Il secondo successo cinese è arrivato dalla giavellottista Lyu Huihui, che ha preceduto la campionessa europea Christin Hussong con un lancio di finale di 57.88m, ma aveva ottenuto un lancio migliore da 63.88m.

Mo Farah vince per la quinta volta alla Great North Run: 

Nella domenica della Continental Cup e dei Campionati Italiani è entrata nel vivo la stagione delle corse su strada con la disputa della Great North Run, famosa mezza maratona di Newcastle. La popolare corsa del Nord dell’Inghilterra ha visto il quinto successo consecutivo di Mo Farah in 59’26” con 31 secondi di vantaggio sul neozelandese Jake Robertson, che ha fermato il cronometro in 59’57” precedendo il belga Bashir Abdi (1h00’43”).

La vincitrice dell’ultima maratona di Londra Vivian Cheruiyot ha vinto la gara femminile stabilendo il personale con 1h07’43” precedendo Brigid Kosgei (1h07’52”) Joyciline Jepkosgei (1h08’10”).

Alla vigilia della Great North Run si sono svolti i tradizionali Great North City Games, meeting di atletica su una pista montata nel centro di Newcastle. In quest’occasione il pubblico britannico ha potuto applaudire per l’ultima volta il campione olimpico del salto in lungo di Londra 2012 Greg Rutherford, che ha disputato l’ultima gara della sua carriera. Il campione di Milton Keynes si è classificato terzo con 7.38m nella gara vinta da Jak Roach con 7.41m.

Il vice campione europeo dei 100 metri Reece Prescod ha conquistato il successo sui 150 metri in 14”87 (a sei centesimi dal record britannico detenuto da Nethaneel Mitchell Blake). La trinidegna Michelle Lee Ahye si è imposta sui 150 metri in 16’49”. Il bronzo europeo Orlando Ortega ha vinto i 110 ostacoli in 13”44.

Lo specialista dei 400 metri Dwyane Cowan si è aggiudicato i 500 metri in 59’84” precedendo l’ottocentista Alvaro De Arriba.

La vincitrice della Diamond League sui 1500 metri Laura Muir si è aggiudicata il miglio dei  Great North City Games a Stockton on Tees in 4’33” precedendo di due secondi l’olandese Susan Krumins

Mezza maratona di Praga: Rhonex Kipruto sfiora la migliore prestazione mondiale sui 10 km

Il campione mondiale juniores dei 10000 metri di Tampere 2018 Rhonex Kipruto ha sfiorato la migliore prestazione mondiale di sempre sui 10 km su strada correndo in 26’46” nel classico Birell Prague Grand Prix. Il record mondiale della distanza è detenuto da Leonard Komon con il 26’44” fatto registrare nel 2010. Caroline Kipkirui si è aggiudicata la gara femminile in 30’19” sul percorso che lo scorso anno regalò il record del mondo di Joyciline Jepkosgei.
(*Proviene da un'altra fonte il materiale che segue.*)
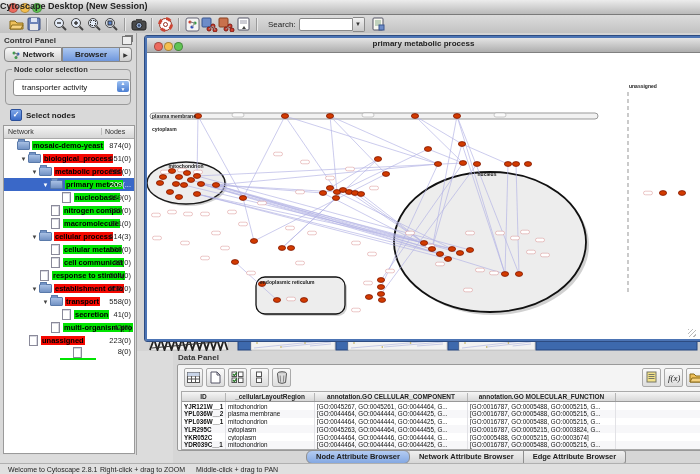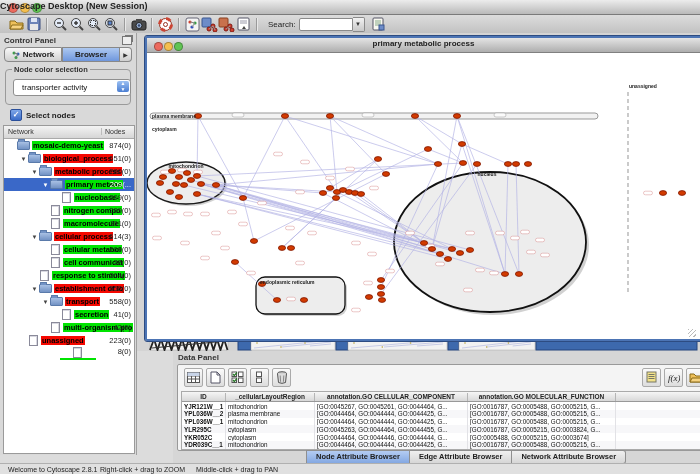--- a/index.html
+++ b/index.html
@@ -82,7 +82,7 @@
   .dptab{height:12px;line-height:12px;padding:0 9px;font-size:7.5px;font-weight:bold;color:#222;background:linear-gradient(#f0f0f0,#d6d6d6);border:1px solid #8f8f8f;border-left:none;}
   .dptab:first-child{border-left:1px solid #8f8f8f;border-radius:3px;}
   .dptab:last-child{border-radius:0 3px 3px 0;}
-  .dptab.selected{background:linear-gradient(#b4ccf2,#84a8e2);border-radius:0;}
+  .dptab.selected{background:linear-gradient(#b4ccf2,#84a8e2);border-radius:6px;}
   
   #statusbar{left:0;top:463px;width:700px;height:11px;background:#e0e0e0;border-top:1px solid #b0b0b0;}
   #statusbar span{position:absolute;top:1.5px;font-size:7px;color:#222;}

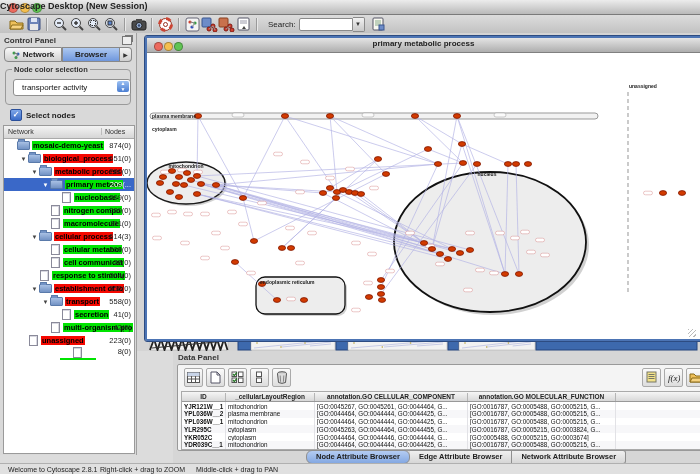--- a/index.html
+++ b/index.html
@@ -703,8 +703,8 @@
     </div>
     <div id="dp-tabs" class="abs">
       <div class="dptab selected">Node Attribute Browser</div>
+      <div class="dptab">Network Attribute Browser</div>
       <div class="dptab">Edge Attribute Browser</div>
-      <div class="dptab">Network Attribute Browser</div>
     </div>
   </div>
Simpson e Wightman vincono il Miglio della Fifth Avenue a New York

Jenny Simpson ha vinto il miglio della Fifth Avenue di New York in 4’18”9 battendo Colleen Quigley (4’20”3). Il britannico Jake Wightman si è imposto nel miglio maschile in 3’53”6 davanti al neozelandese Nick Willis (3’54”2).